About this recipe
A quick note on egg yolks: I use local fresh eggs and the yolks in these eggs are seriously orangey-yellow—the sauce was the deepest orange color before I added the whipped cream; it really didn’t look appetizing, to be honest! After folding in the whipped cream (J.D.’s Country Milk, naturally!) the color toned down to prettier yellow.
SPARKLING WINE SABAYON
In a heavy small pot, bring the water, sugar and vanilla bean and seeds to a boil. Reduce the heat to moderately high and cook, without stirring, to a light golden color, about 10 minutes. Add the sparkling wine and simmer until reduced to about 1 cup, about 15 to 20 minutes. (If your wine is cold, the caramel will instantly harden into a solid lump. Don’t despair—after a few minutes it will melt. Just keep stirring.)

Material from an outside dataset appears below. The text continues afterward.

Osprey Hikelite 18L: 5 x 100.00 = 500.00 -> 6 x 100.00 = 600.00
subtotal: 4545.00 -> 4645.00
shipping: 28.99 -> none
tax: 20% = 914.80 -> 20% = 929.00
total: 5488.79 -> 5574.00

Bring an inch of water to a boil in the bottom pan of a double boiler; reduce heat to a simmer.
In the top pan of the double boiler, lightly beat the egg yolks. Very gradually whisk in ¼ cup of the hot Champagne caramel until blended. Slowly whisk in the remaining caramel. Set the mixture over the pan with the simmering water. Cook over low heat, whisking constantly, until the custard thickens enough to form a ribbon when it falls from the whisk, about 10 minutes. (You want thick ribbons, not runny strings.) Remove the vanilla bean. Transfer the custard to a bowl and let cool, then refrigerate until chilled. The sauce can be prepared a few days ahead to this point. Put plastic wrap directly on the top of the sauce to prevent a skin from forming.
Whip the cream just until firm. Fold into the Champagne custard and transfer to a serving bowl; serve cold.

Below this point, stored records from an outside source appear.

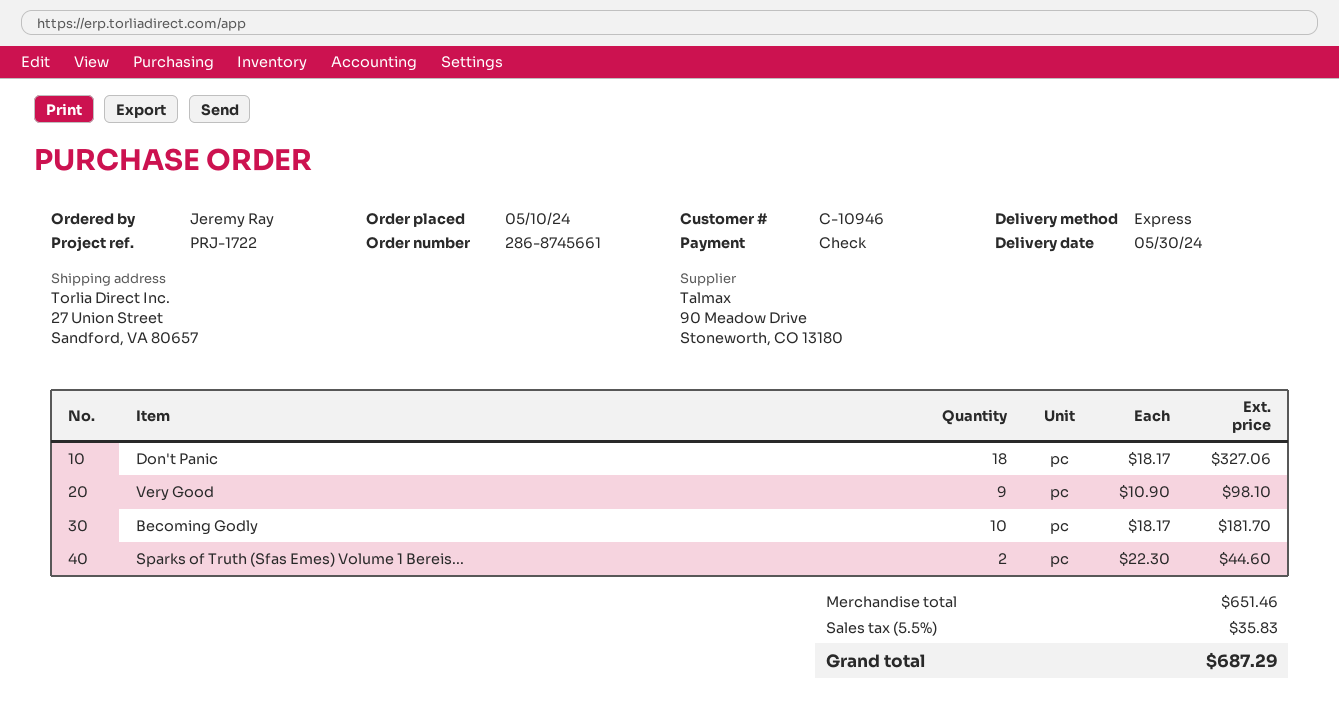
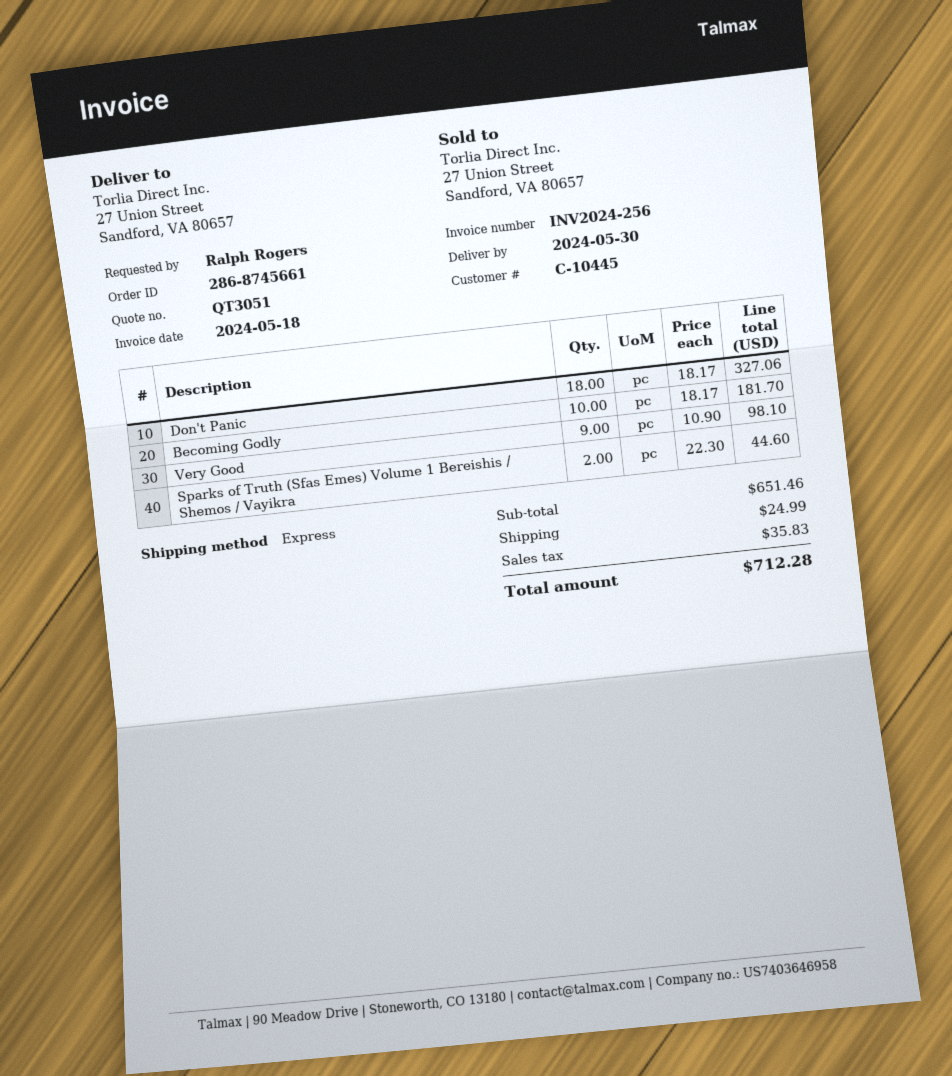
customer number: C-10946 -> C-10445
ordered by: Jeremy Ray -> Ralph Rogers
shipping: none -> 24.99
total: 687.29 -> 712.28

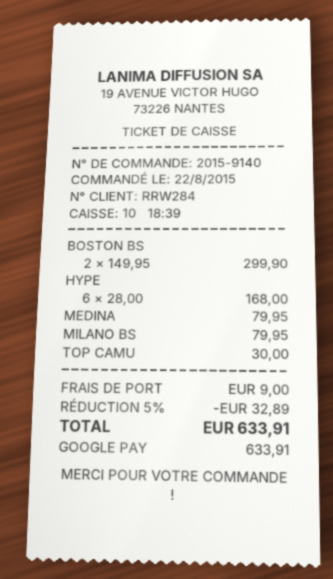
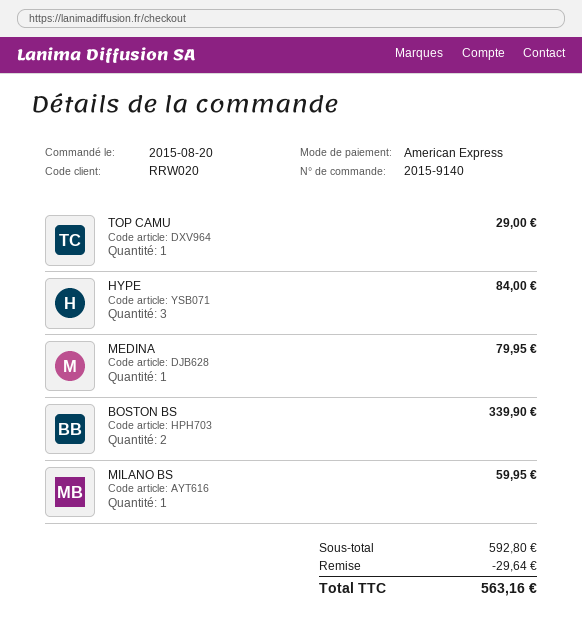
order date: 2015-08-22 -> 2015-08-20
customer number: RRW284 -> RRW020
payment method: Google Pay -> American Express
BOSTON BS: 2 for 299.90 -> 2 for 339.90
HYPE: 6 for 168.00 -> 3 for 84.00
MILANO BS: 1 for 79.95 -> 1 for 59.95
TOP CAMU: 1 for 30.00 -> 1 for 29.00
discount: 32.89 -> 29.64
shipping: 9.00 -> none
total: 633.91 -> 563.16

As noted above, any kind of fruit is wonderful served with or dipped into this sauce, but I think grapes are a natural pairing since the sparkling wine is made from grapes. Roasting them (similar to grilling peaches, nectarines, bananas, etc.) does amazing things to the sugars in the fruit—it’s super easy and fast and looks so extravagant.
Heat the oven to 450°. Toss the grapes with the oil and a large pinch each of sugar and salt. Spread on a baking sheet, and roast for 10 minutes. Serve warm or at room temperature. You can make these early in the day, but they are admittedly much prettier when served soon after coming out of the oven. Spoon them into stemmed glasses and serve topped with sabayon. Serves 12.
ALMOND AND CORNMEAL COOKIES
This is my husband’s favorite kind of cookie—lots of almonds, crunchy, not too sweet. The little addition of cornmeal adds a fun grittiness that is a perfect foil to the custardy sauce. These are similar to biscotti, but you don’t have to bake them twice or worry about trying to get perfectly even slices. I think dipping these in a little chocolate would also be great.
Preheat the oven to 350°. Butter an 8- by 8-inch baking pan and line with parchment paper, leaving a few inches overhang. Spread the almonds on a baking sheet and toast for 8 minutes. Let cool slightly, then coarsely chop the almonds. Leave the oven on.
In a small bowl, mix the egg yolk with the orange zest and the extracts. In the bowl of a food processor, mix the flour, cornmeal and salt. Add the butter and pulse a few times until the mixture resembles coarse meal. (Or cut it in with a pastry blender or your fingers.) Pulse in the granulated sugar and brown sugar. When the sugars are incorporated, quickly pulse in the egg yolk mixture. Put it all in a mixing bowl and with your hands, mix in the chopped almonds. The dough will be very crumbly, but no dry flour should remain.
Transfer the dough to the prepared pan and gently press in the crumbs; the surface should be uneven. Bake for about 35 minutes, or until deep golden brown. Transfer to a rack and let cool completely before lifting out of pan. You can cut the cookie into 12 pieces, or just put the whole thing on a plate and let your guests break off chunks to dip into the sabayon sauce. Serves 12.